* _EXERCISE DESCRIPTION_:
Please repeat every entry that follows, keeping each one exactly the same.
····················
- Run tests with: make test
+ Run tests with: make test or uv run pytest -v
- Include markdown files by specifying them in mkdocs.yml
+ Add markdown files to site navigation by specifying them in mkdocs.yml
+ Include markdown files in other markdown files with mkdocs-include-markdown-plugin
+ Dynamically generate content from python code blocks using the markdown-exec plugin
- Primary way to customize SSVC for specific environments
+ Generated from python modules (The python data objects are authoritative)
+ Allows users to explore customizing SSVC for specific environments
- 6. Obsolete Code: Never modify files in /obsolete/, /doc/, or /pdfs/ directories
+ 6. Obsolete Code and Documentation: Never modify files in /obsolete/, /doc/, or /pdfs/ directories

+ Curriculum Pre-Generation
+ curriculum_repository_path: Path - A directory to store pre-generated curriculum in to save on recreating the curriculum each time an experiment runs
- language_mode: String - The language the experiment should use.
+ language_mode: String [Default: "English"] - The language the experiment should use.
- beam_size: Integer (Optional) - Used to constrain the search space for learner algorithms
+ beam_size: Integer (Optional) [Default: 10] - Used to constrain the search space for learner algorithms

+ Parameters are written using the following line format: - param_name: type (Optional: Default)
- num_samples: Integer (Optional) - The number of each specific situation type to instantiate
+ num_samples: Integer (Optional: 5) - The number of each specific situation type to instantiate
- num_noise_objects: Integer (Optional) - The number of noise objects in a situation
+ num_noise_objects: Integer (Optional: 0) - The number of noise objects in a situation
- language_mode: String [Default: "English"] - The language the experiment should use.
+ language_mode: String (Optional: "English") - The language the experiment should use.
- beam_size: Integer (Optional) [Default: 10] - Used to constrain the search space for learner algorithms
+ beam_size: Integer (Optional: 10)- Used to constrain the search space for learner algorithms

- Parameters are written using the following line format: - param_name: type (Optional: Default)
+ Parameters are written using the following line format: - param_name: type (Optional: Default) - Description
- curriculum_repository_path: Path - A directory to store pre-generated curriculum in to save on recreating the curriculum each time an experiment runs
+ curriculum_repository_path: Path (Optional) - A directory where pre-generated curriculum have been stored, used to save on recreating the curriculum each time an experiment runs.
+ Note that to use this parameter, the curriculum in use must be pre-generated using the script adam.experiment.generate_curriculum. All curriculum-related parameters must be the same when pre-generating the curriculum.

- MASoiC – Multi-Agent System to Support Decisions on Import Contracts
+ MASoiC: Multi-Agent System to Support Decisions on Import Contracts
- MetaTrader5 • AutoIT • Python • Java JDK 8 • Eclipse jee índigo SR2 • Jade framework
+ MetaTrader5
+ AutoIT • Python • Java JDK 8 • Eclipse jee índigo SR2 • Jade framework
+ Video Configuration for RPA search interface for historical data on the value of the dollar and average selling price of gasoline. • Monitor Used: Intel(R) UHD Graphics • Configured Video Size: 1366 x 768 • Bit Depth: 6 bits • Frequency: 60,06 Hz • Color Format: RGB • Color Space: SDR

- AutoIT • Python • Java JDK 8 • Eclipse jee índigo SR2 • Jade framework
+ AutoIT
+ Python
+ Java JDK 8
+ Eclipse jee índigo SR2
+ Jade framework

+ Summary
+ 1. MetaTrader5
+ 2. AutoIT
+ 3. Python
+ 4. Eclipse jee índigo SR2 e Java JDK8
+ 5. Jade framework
····················
* _SOLUTION FOR THIS TASK_:
- Run tests with: make test
+ Run tests with: make test or uv run pytest -v
- Include markdown files by specifying them in mkdocs.yml
+ Add markdown files to site navigation by specifying them in mkdocs.yml
+ Include markdown files in other markdown files with mkdocs-include-markdown-plugin
+ Dynamically generate content from python code blocks using the markdown-exec plugin
- Primary way to customize SSVC for specific environments
+ Generated from python modules (The python data objects are authoritative)
+ Allows users to explore customizing SSVC for specific environments
- 6. Obsolete Code: Never modify files in /obsolete/, /doc/, or /pdfs/ directories
+ 6. Obsolete Code and Documentation: Never modify files in /obsolete/, /doc/, or /pdfs/ directories

+ Curriculum Pre-Generation
+ curriculum_repository_path: Path - A directory to store pre-generated curriculum in to save on recreating the curriculum each time an experiment runs
- language_mode: String - The language the experiment should use.
+ language_mode: String [Default: "English"] - The language the experiment should use.
- beam_size: Integer (Optional) - Used to constrain the search space for learner algorithms
+ beam_size: Integer (Optional) [Default: 10] - Used to constrain the search space for learner algorithms

+ Parameters are written using the following line format: - param_name: type (Optional: Default)
- num_samples: Integer (Optional) - The number of each specific situation type to instantiate
+ num_samples: Integer (Optional: 5) - The number of each specific situation type to instantiate
- num_noise_objects: Integer (Optional) - The number of noise objects in a situation
+ num_noise_objects: Integer (Optional: 0) - The number of noise objects in a situation
- language_mode: String [Default: "English"] - The language the experiment should use.
+ language_mode: String (Optional: "English") - The language the experiment should use.
- beam_size: Integer (Optional) [Default: 10] - Used to constrain the search space for learner algorithms
+ beam_size: Integer (Optional: 10)- Used to constrain the search space for learner algorithms

- Parameters are written using the following line format: - param_name: type (Optional: Default)
+ Parameters are written using the following line format: - param_name: type (Optional: Default) - Description
- curriculum_repository_path: Path - A directory to store pre-generated curriculum in to save on recreating the curriculum each time an experiment runs
+ curriculum_repository_path: Path (Optional) - A directory where pre-generated curriculum have been stored, used to save on recreating the curriculum each time an experiment runs.
+ Note that to use this parameter, the curriculum in use must be pre-generated using the script adam.experiment.generate_curriculum. All curriculum-related parameters must be the same when pre-generating the curriculum.

- MASoiC – Multi-Agent System to Support Decisions on Import Contracts
+ MASoiC: Multi-Agent System to Support Decisions on Import Contracts
- MetaTrader5 • AutoIT • Python • Java JDK 8 • Eclipse jee índigo SR2 • Jade framework
+ MetaTrader5
+ AutoIT • Python • Java JDK 8 • Eclipse jee índigo SR2 • Jade framework
+ Video Configuration for RPA search interface for historical data on the value of the dollar and average selling price of gasoline. • Monitor Used: Intel(R) UHD Graphics • Configured Video Size: 1366 x 768 • Bit Depth: 6 bits • Frequency: 60,06 Hz • Color Format: RGB • Color Space: SDR

- AutoIT • Python • Java JDK 8 • Eclipse jee índigo SR2 • Jade framework
+ AutoIT
+ Python
+ Java JDK 8
+ Eclipse jee índigo SR2
+ Jade framework

+ Summary
+ 1. MetaTrader5
+ 2. AutoIT
+ 3. Python
+ 4. Eclipse jee índigo SR2 e Java JDK8
+ 5. Jade framework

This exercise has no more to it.